[Input material Boundary: Start]

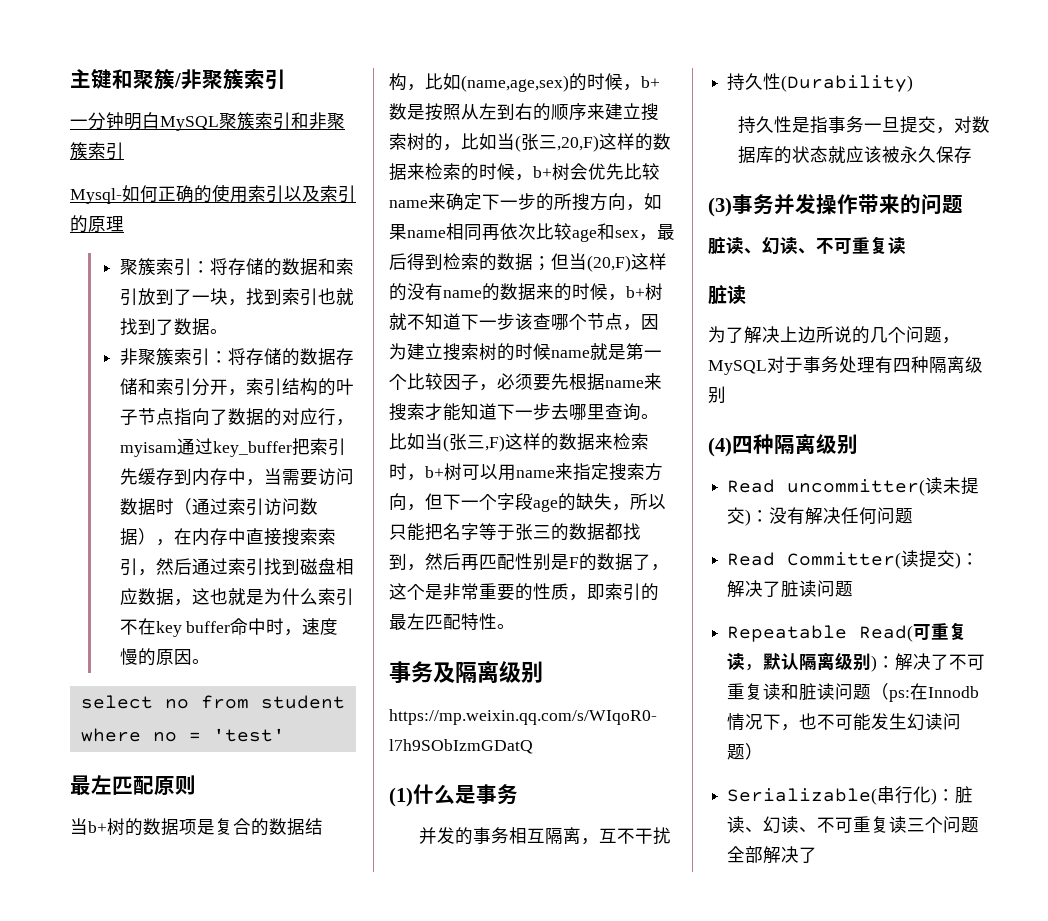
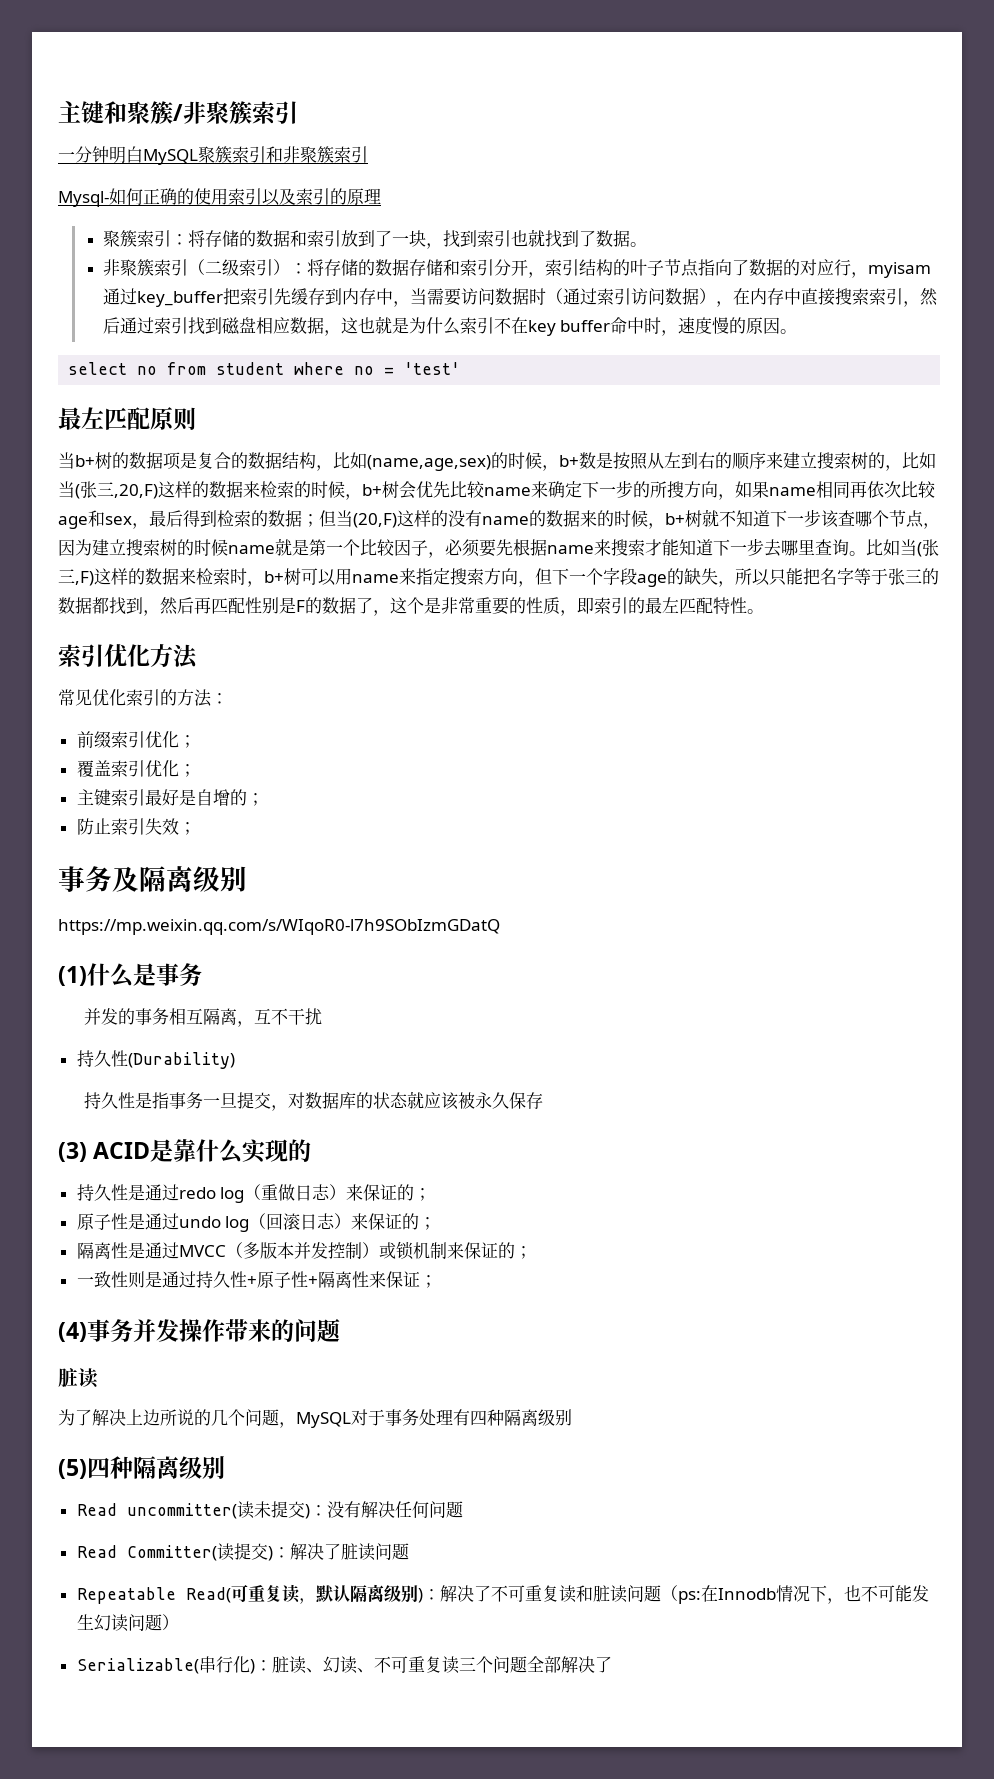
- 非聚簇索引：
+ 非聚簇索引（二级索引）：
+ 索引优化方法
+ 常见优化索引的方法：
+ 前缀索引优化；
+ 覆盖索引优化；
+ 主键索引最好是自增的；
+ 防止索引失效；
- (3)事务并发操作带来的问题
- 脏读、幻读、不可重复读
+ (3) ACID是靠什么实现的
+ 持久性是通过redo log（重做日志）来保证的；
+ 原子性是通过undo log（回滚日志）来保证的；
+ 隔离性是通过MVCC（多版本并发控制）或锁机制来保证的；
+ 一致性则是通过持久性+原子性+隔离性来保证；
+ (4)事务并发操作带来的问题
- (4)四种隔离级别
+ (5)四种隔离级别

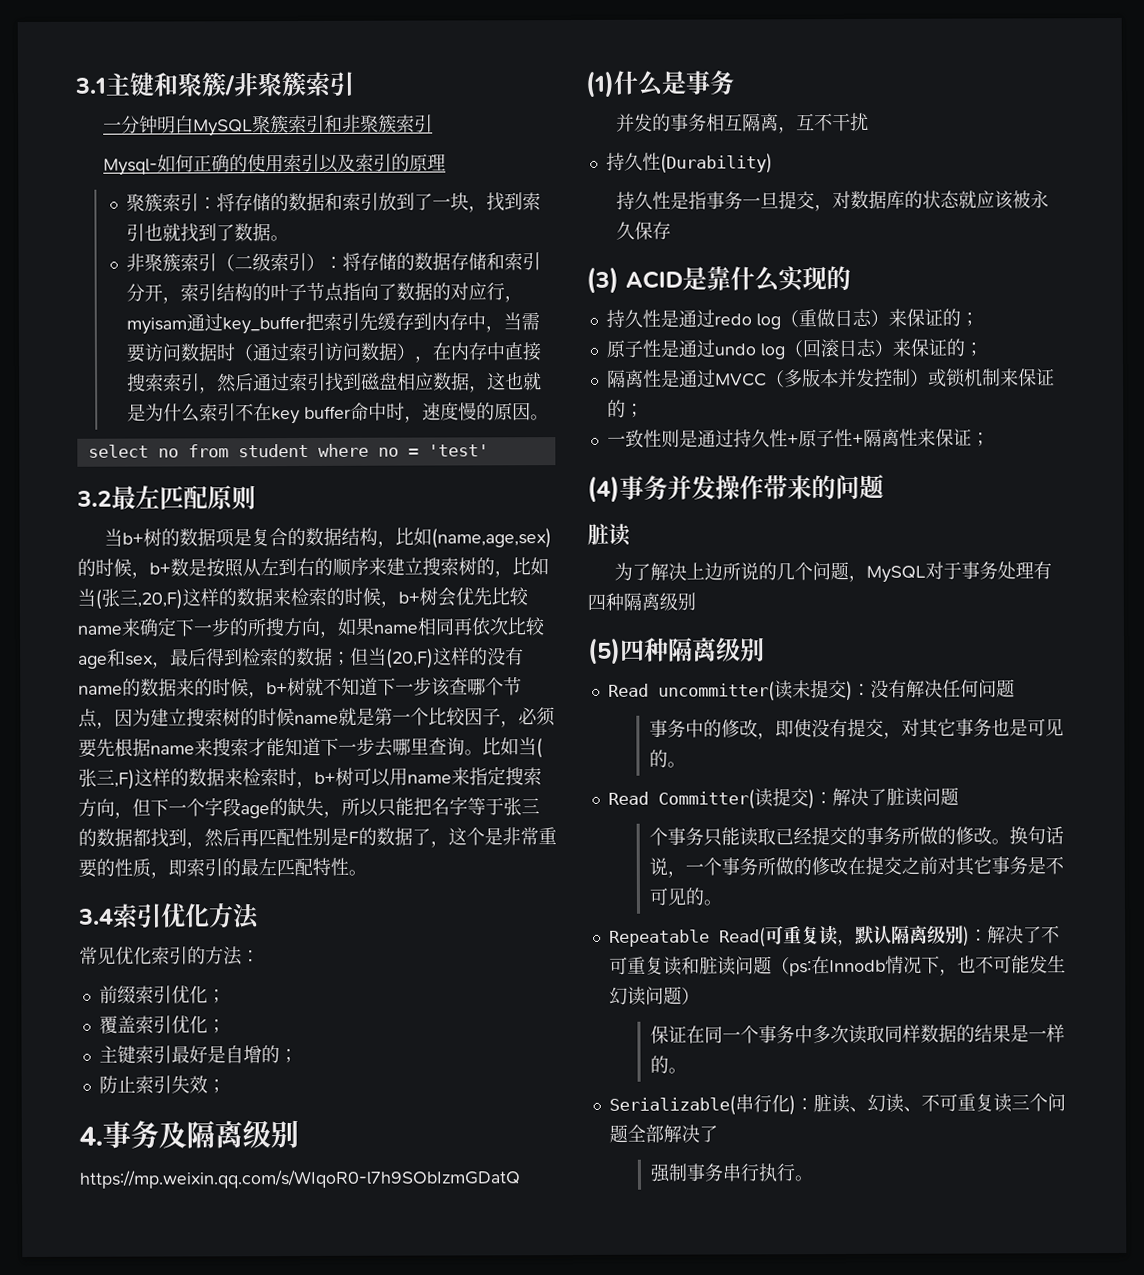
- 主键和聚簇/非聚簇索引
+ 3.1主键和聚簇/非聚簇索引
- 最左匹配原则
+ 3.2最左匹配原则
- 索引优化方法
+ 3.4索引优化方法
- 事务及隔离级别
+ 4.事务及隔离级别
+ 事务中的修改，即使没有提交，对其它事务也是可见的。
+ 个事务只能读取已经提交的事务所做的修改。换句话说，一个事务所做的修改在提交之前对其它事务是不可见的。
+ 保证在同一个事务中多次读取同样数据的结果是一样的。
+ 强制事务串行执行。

[Input material Boundary: End]

Task statement: Each line of the data in which the string "非聚簇索引" appears needs to be copied.

Finished task:
- 非聚簇索引：
+ 非聚簇索引（二级索引）：
- 主键和聚簇/非聚簇索引
+ 3.1主键和聚簇/非聚簇索引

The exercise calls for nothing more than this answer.